Ottawa Citizen

Manulife lifts dividend on positive outlook

Meets $4B earnings target for fiscal 2016 as it sees sales and margins improve

- BARBARA SHECTER Financial Post bshecter@postmedia.com

Despite skepticism early in the year as low oil prices challenged Canada’s financial services sector, Manulife Financial Corp. met a long-standing core earnings target of $4 billion in year-end financials reported Thursday.

The results and growth outlook led the Toronto-based insurance giant to boost the quarterly dividend by two cents per share, or 11 per cent.

On an afternoon conference call with analysts, Don Guloien, Manulife’s chief executive, noted that the company has raised the dividend three times in the past four years, for a total increase of 58 per cent.

Manulife cut the dividend in half, to 13 cents, in 2009 after stock markets tumbled during the financial crisis. The quarterly dividend is now 20.5 cents.

John Aiken, an analyst at Barclays Capital, noted that Manulife met the $4 billion earnings target for fiscal 2016 — first set as a threeyear target in 2012 — despite generating less than half the expected level of investment gains.

“Underlying earnings growth remained impressive, particular­ly in Asia, which should continue to fuel a positive outlook,” the analyst wrote in a note to clients. “With investment gains coming back on line, earnings growth should continue to be strong through 2017.”

In the fourth quarter, which ended Dec. 31, Manulife reported growth of new business value from the previous quarter in each of its segments, including a 15 per cent increase in Asia.

On the conference call, executives said sales and margins improved due, in part, to a relationsh­ip forged with DBS Bank Ltd. in 2015. The partnershi­p called for Manulife’s life and health insurance products to be sold through DBS branches in Singapore, Hong Kong, China, and Indonesia.
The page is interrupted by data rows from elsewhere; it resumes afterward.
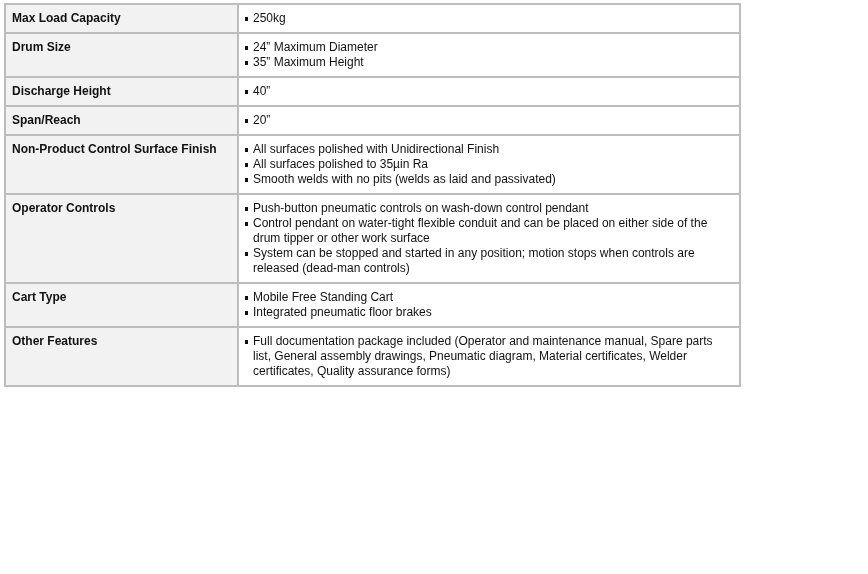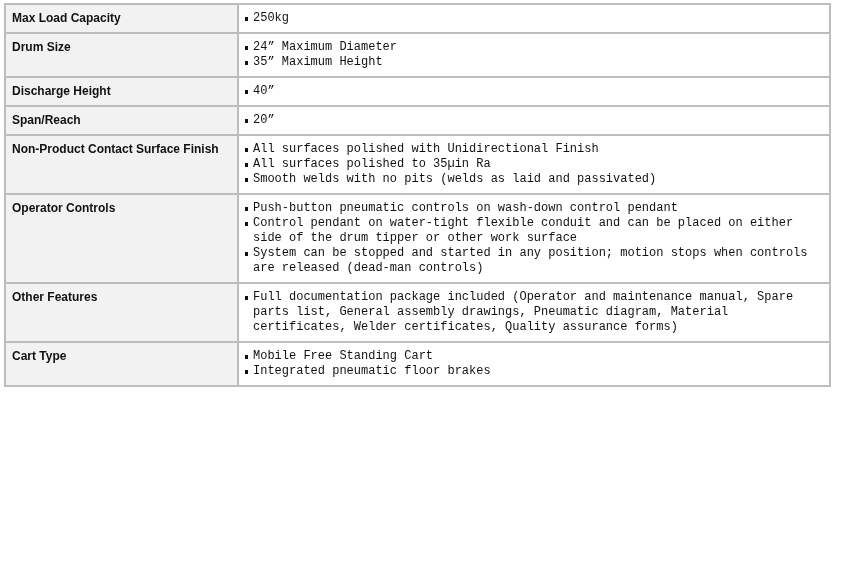--- a/index.html
+++ b/index.html
@@ -19,7 +19,7 @@
       position: absolute;
       left: 4px;
       top: 3px;
-      width: 827px;
+      width: 737px;
       border-collapse: collapse;
       table-layout: fixed;
     }

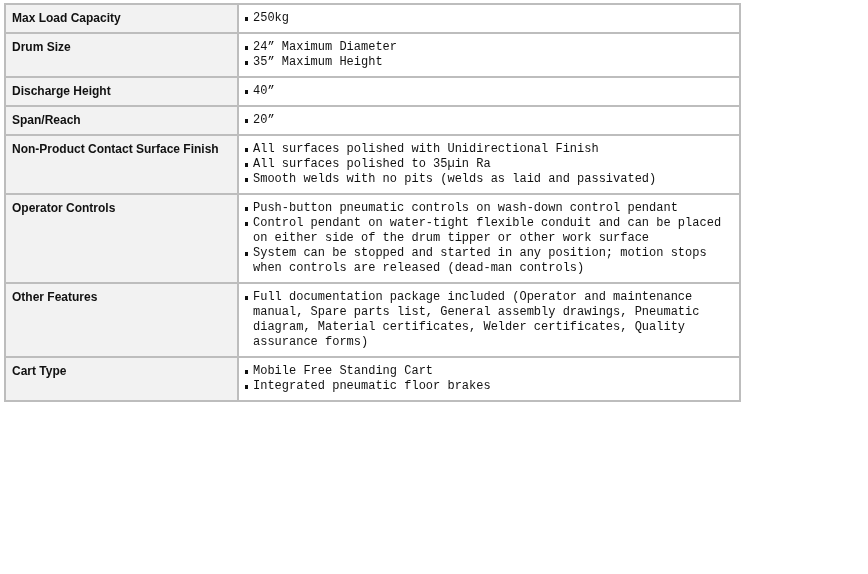--- a/index.html
+++ b/index.html
@@ -47,7 +47,6 @@
     .bullet-list li {
       position: relative;
       padding-left: 9px;
-      font-family: Liberation Mono, monospace;
     }
     .bullet-list li::before {
       content: "";

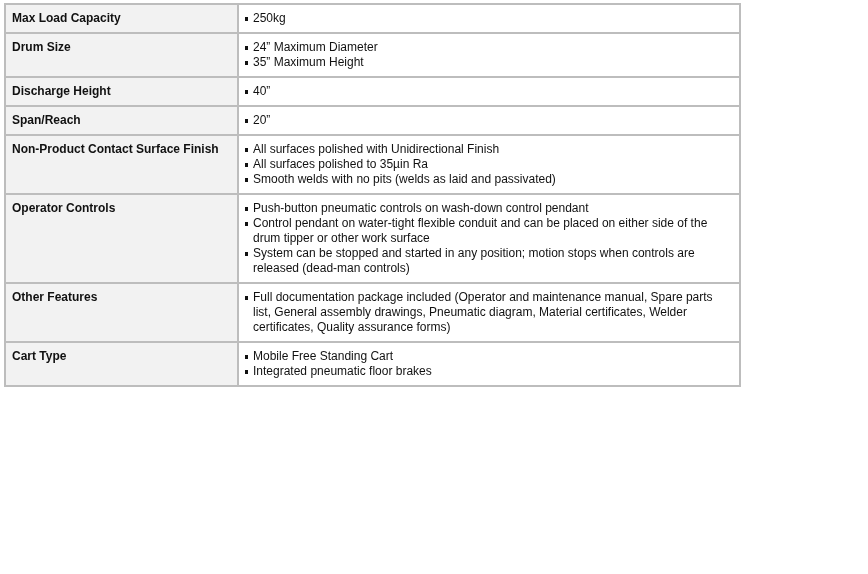--- a/index.html
+++ b/index.html
@@ -97,7 +97,7 @@
         </td>
       </tr>
       <tr>
-        <td class="label-cell">Non-Product Contact Surface Finish</td>
+        <td class="label-cell">Non-Product Control Surface Finish</td>
         <td class="value-cell">
           <ul class="bullet-list">
             <li>All surfaces polished with Unidirectional Finish</li>

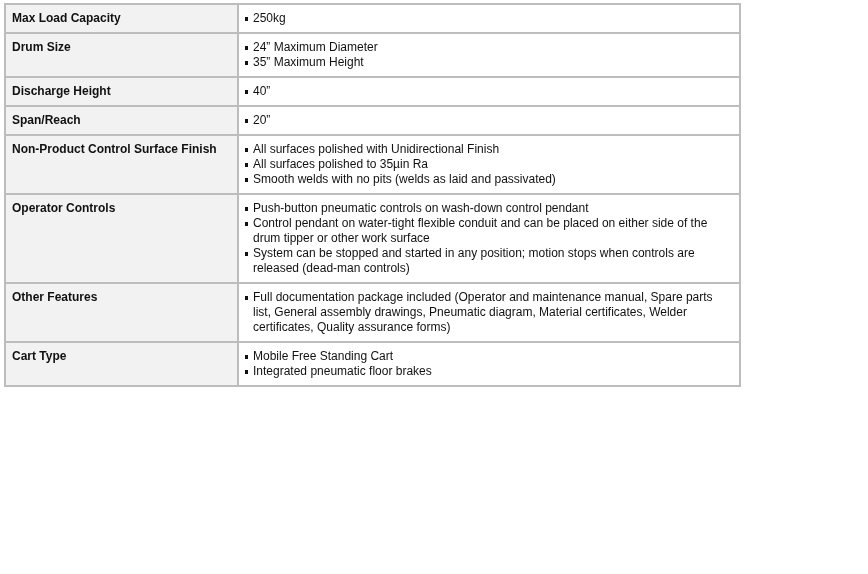--- a/index.html
+++ b/index.html
@@ -117,14 +117,6 @@
         </td>
       </tr>
       <tr>
-        <td class="label-cell">Other Features</td>
-        <td class="value-cell">
-          <ul class="bullet-list">
-            <li>Full documentation package included (Operator and maintenance manual, Spare parts list, General assembly drawings, Pneumatic diagram, Material certificates, Welder certificates, Quality assurance forms)</li>
-          </ul>
-        </td>
-      </tr>
-      <tr>
         <td class="label-cell">Cart Type</td>
         <td class="value-cell">
           <ul class="bullet-list">
@@ -133,6 +125,14 @@
           </ul>
         </td>
       </tr>
+      <tr>
+        <td class="label-cell">Other Features</td>
+        <td class="value-cell">
+          <ul class="bullet-list">
+            <li>Full documentation package included (Operator and maintenance manual, Spare parts list, General assembly drawings, Pneumatic diagram, Material certificates, Welder certificates, Quality assurance forms)</li>
+          </ul>
+        </td>
+      </tr>
     </tbody>
 </table>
Manulife generated net income attributed to shareholde­rs of $63 million (1¢ per share) in the fourth quarter, compared to $246 million (11¢) in the correspond­ing period a year earlier.

The insurer’s net income includes the mark-to-market impact of interest rates and equity markets, which the company says does not reflect the underlying earnings capacity of the business. As a result, Manulife also reports core earnings. Core earnings in the fourth quarter were nearly $1.29 billion (63 cents a share), up from $859 million (42 cents).

Manulife took charges of $1.2 billion in the quarter due to the direct impact of markets.

“While the overall impact of higher rates is highly positive over the long term for our company, net income was negatively impacted by market movements in the fourth quarter,” Guloien said.

Manulife’s core earnings in the fourth quarter included a $142 million tax release, which Aiken said reduced the recurring earnings per share figure to 56 cents from 63 cents. Still, the analyst said the earnings were “well above expectatio­ns.”

On the conference call, Manulife executives were asked whether the impact of market fluctuatio­ns and interest rates could take a toll on the company’s capital cushion.

Guloien said there are six components each quarter that can go either positive, neutral, or negative, and all went negative in the fourth quarter.

“That’s an usual event. It was an unusual quarter to have all of those things go negative,” he said. “I won’t lose any sleep over this. This is going to happen some percentage of the time. It’s not going to happen every quarter …. It can happen from time to time.”

As for Manulife’s capital cushion, Guloien said the company holds capital “well above” what regulators require and is sometimes accused of being too conservati­ve in choosing to maintain the buffer rather than buying back shares or deploying the capital in other ways.

In addition, he said the company is better prepared to weather a downturn than during the financial crisis as a result of pricing adjustment­s on certain products, and hedging most of the equity risk.

“We can’t say absolutely if we went through another sort of onein-two-hundred-years event that there’s no problem. But we do a lot of scenario testing in very robust negative scenarios,” he said. “And we feel pretty comfortabl­e.”

In January, Manulife settled long-standing class action lawsuits in Ontario and Quebec dating back to the aftermath of the financial crisis. The $69 million settlement of the cases, which related to disclosure of market price risk in segregated funds and variable annuity products, was made without any admission of liability.

Underlying earnings growth remained impressive ... which should continue to fuel a positive outlook.